Yes, several times in fact, but ABC’s Jonathan Karl noticed perhaps the most significant of them. Two weeks ago, soon-to-be-departing deputy Attorney General Rod Rosenstein replied to an inquiry from Senate Judiciary Committee chair Chuck Grassley about the status of Robert Mueller’s special-counsel probe. The 12-page letter, Karl writes, provides a likely “road map” to what Mueller will say in his final report.
And that is … not much:
The bottom line: Do not expect a harsh condemnation of President Donald Trump or any of his associates if they have not been charged with crimes.
The road map comes in the form a little-noticed 12-page letter written by Deputy Attorney General Rod Rosenstein last June to Senate Judiciary Chairman Chuck Grassley. …

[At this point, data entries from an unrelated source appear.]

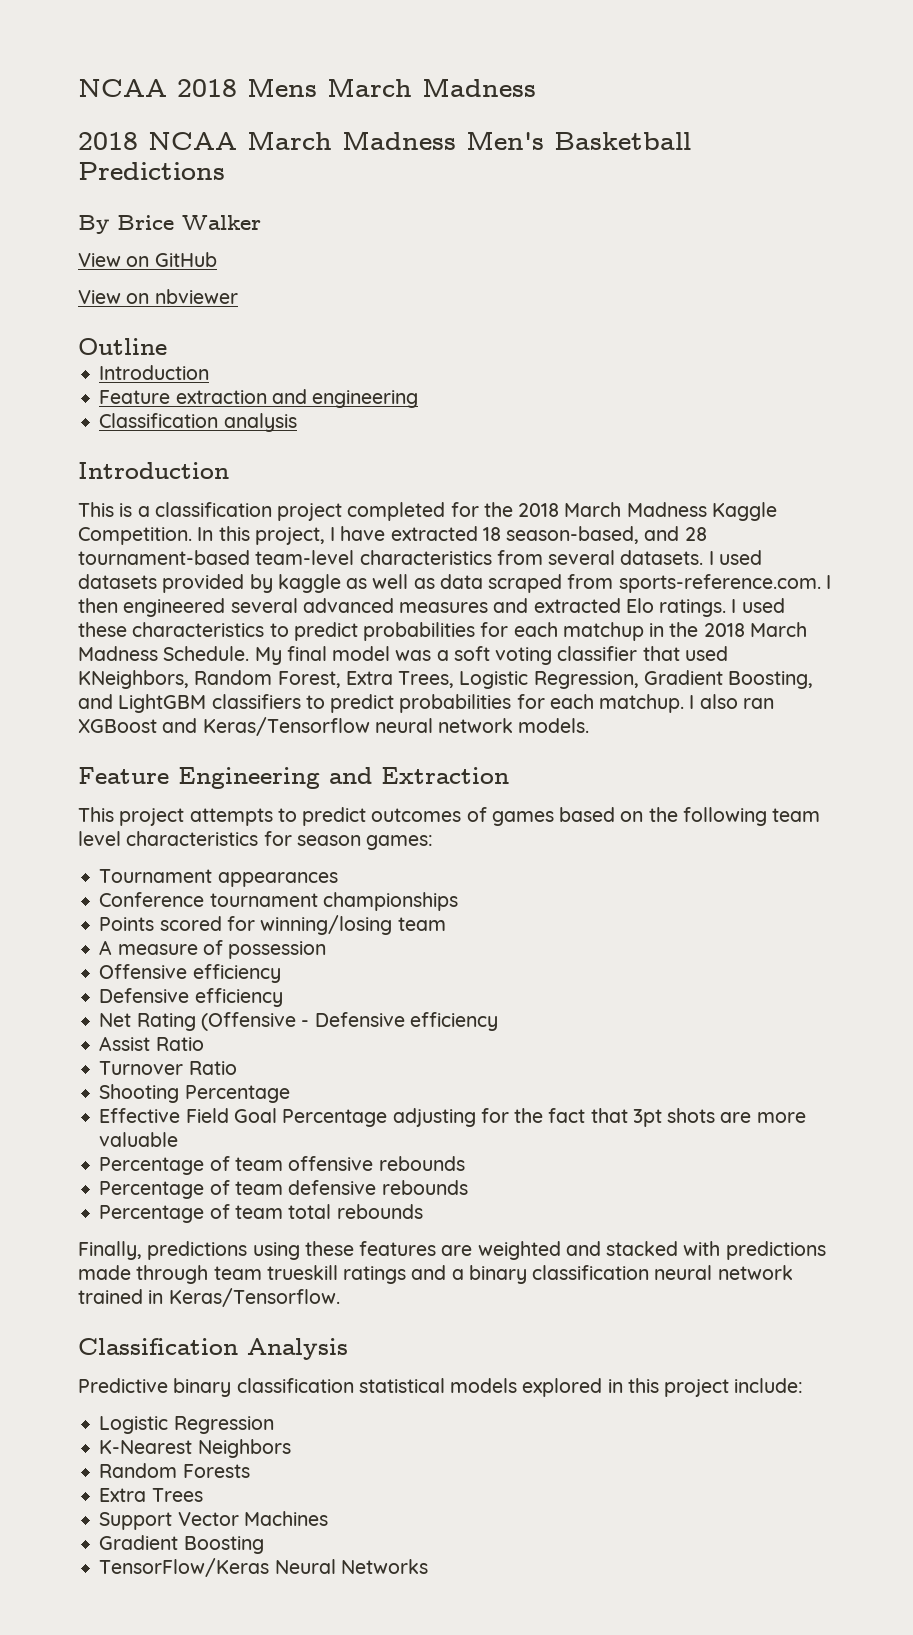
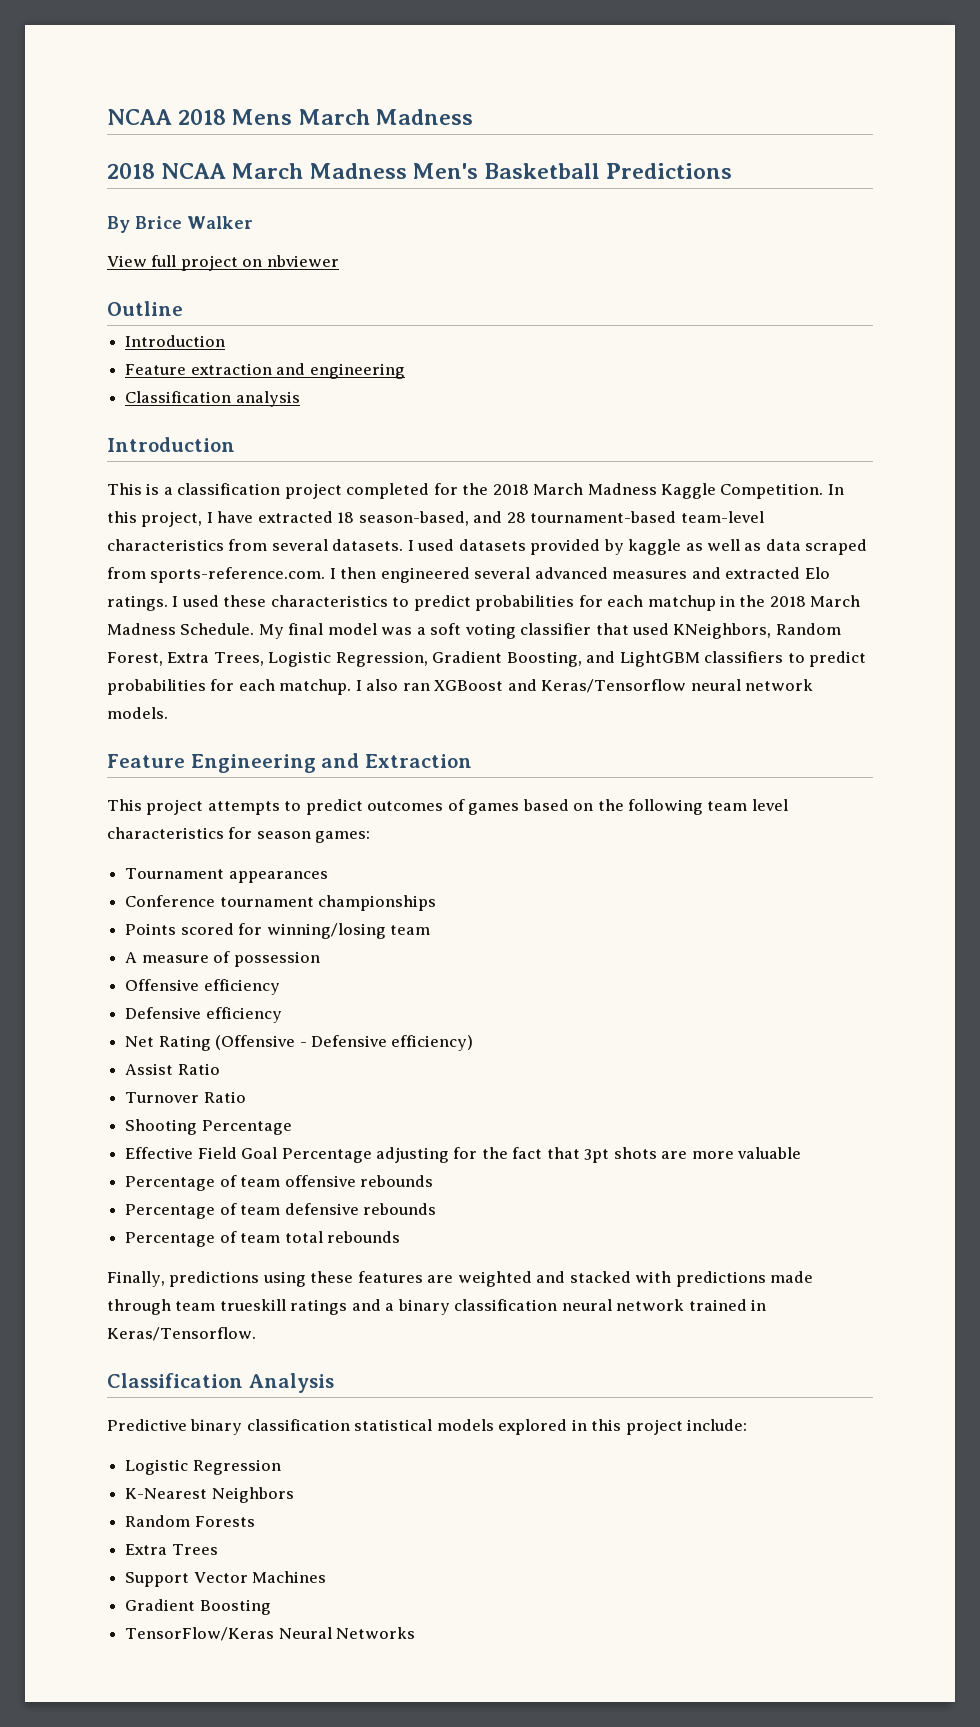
- View on GitHub
- View on nbviewer
+ View full project on nbviewer
- Net Rating (Offensive - Defensive efficiency
+ Net Rating (Offensive - Defensive efficiency)

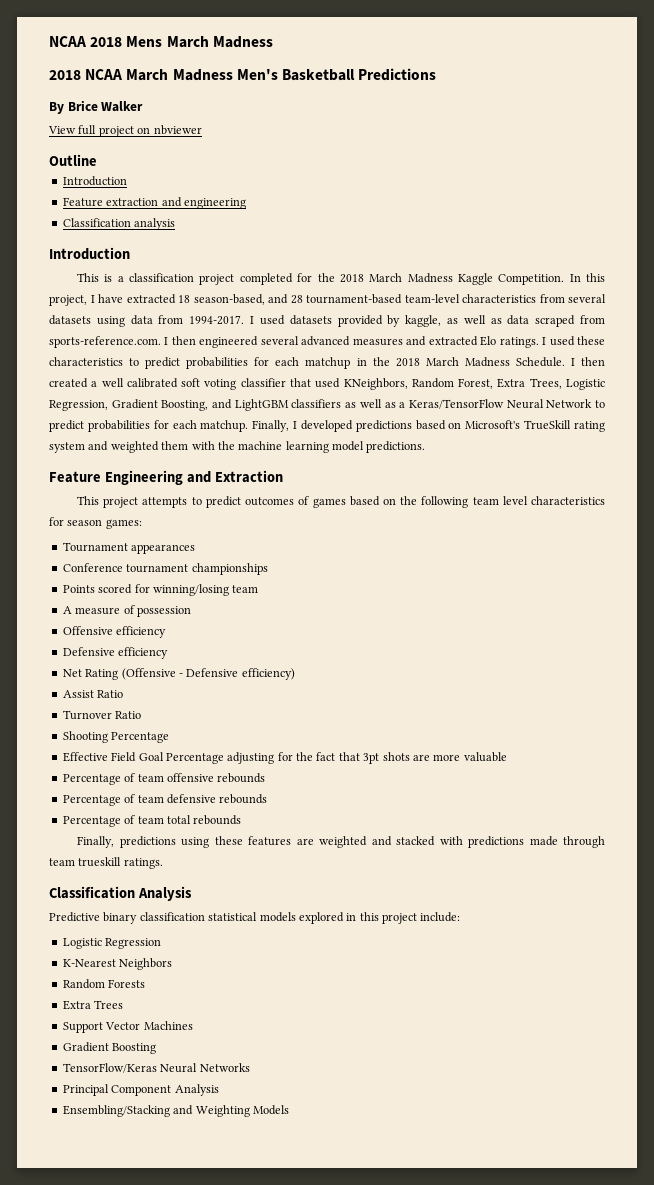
- In this project, I have extracted 18 season-based, and 28 tournament-based team-level characteristics from several datasets.
+ In this project, I have extracted 18 season-based, and 28 tournament-based team-level characteristics from several datasets using data from 1994-2017.
- I used datasets provided by kaggle as well as data scraped from sports-reference.com. I then engineered several advanced measures and extracted Elo ratings.
+ I used datasets provided by kaggle, as well as data scraped from sports-reference.com. I then engineered several advanced measures and extracted Elo ratings.
- My final model was a soft voting classifier that used KNeighbors, Random Forest, Extra Trees, Logistic Regression, Gradient Boosting, and LightGBM classifiers to predict probabilities for each matchup.
+ I then created a well calibrated soft voting classifier that used KNeighbors, Random Forest, Extra Trees, Logistic Regression, Gradient Boosting, and LightGBM classifiers as well as a Keras/TensorFlow Neural Network to predict probabilities for each matchup.
- I also ran XGBoost and Keras/Tensorflow neural network models.
+ Finally, I developed predictions based on Microsoft's TrueSkill rating system and weighted them with the machine learning model predictions.
- Finally, predictions using these features are weighted and stacked with predictions made through team trueskill ratings and a binary classification neural network trained in Keras/Tensorflow.
+ Finally, predictions using these features are weighted and stacked with predictions made through team trueskill ratings.
+ Principal Component Analysis
+ Ensembling/Stacking and Weighting Models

In the letter, Rosenstein makes it clear he believes the Department of Justice will not – and cannot without violating long-standing Department of Justice policy – include disparaging or incriminating information about anybody who has not been charged with a crime.
“Punishing wrongdoers through judicial proceedings is only one part of the Department’s mission,” Rosenstein wrote. “We also have a duty to prevent the disclosure of information that would unfairly tarnish people who are not charged with crimes.”
Along with this, ABC News reports from other sources that Mueller will not present any more indictments from his probe, a point Karl made in the story as well. If that’s the case, well … game over, right?
It’s a good catch from Karl on a letter on which no one reported until now, but it’s not the first time Rosenstein has made this clear. A little less than a month ago, Rosenstein publicly remarked that the Department of Justice had no business publishing allegations against American citizens outside of indictments. Given that Rosenstein was at the time the person who was supervising Mueller and the man who would have handled the report until William Barr took over as Attorney General, that was a pretty good indicator even before his letter to Grassley confirmed it.
And even Democrats are starting to wrap their minds around the fact that the Mueller report is likely to be a “dud,” according to Politico. Not that a dud will change much for them:
WHY MUELLER IS ONLY THE BEGINNING … IF YOU TALK TO CAPITOL HILL DEMOCRATS PRIVATELY, you will hear something surprising about what they expect from ROBERT MUELLER: Many of them expect absolutely nothing. Several top Democratic lawmakers and aides tell us privately that they are certain the report will be a dud.
IF THAT’S THE CASE, the White House will immediately make the argument that it’s time for Congress to shutter its investigations into the president. But Democratic probes into PRESIDENT DONALD TRUMP are going to drag on regardless of the Mueller report. The committees are looking into things that have nothing to do with Russian interference — the president’s company, security clearances, handling of classified information, decision-making in the White House and Cabinet scandals, for example.
FRANKLY, DEMOCRATS believe even if Mueller releases a report with nothing spectacular, that’s only the beginning for the Hill.
No kidding, but it does change the political ground under those investigations. No one trusts Adam Schiff to do a credible job in investigating Trump, having helped turn the House Intelligence Committee into a joke on this issue. Jerrold Nadler is no less a partisan on Judiciary, even if he’s managed to retain a little more credibility.
However, that’s not the the biggest problem for Democrats. Having run in circles screaming that the sky was falling on Robert Mueller and that they had to protect him so he could nail Donald Trump, they now face a world in which Trump never tried to fire Mueller and Mueller never found any actionable evidence for the Russia-collusion theory. Their credibility on Trump will be shot, and they will have left voters exhausted over Trump probes. The only people tuning into Nadler and Schiff will be the ultra-partisans for whom Trump is THE DEBBIL!! regardless of facts and evidence. Good luck winning an election on that basis.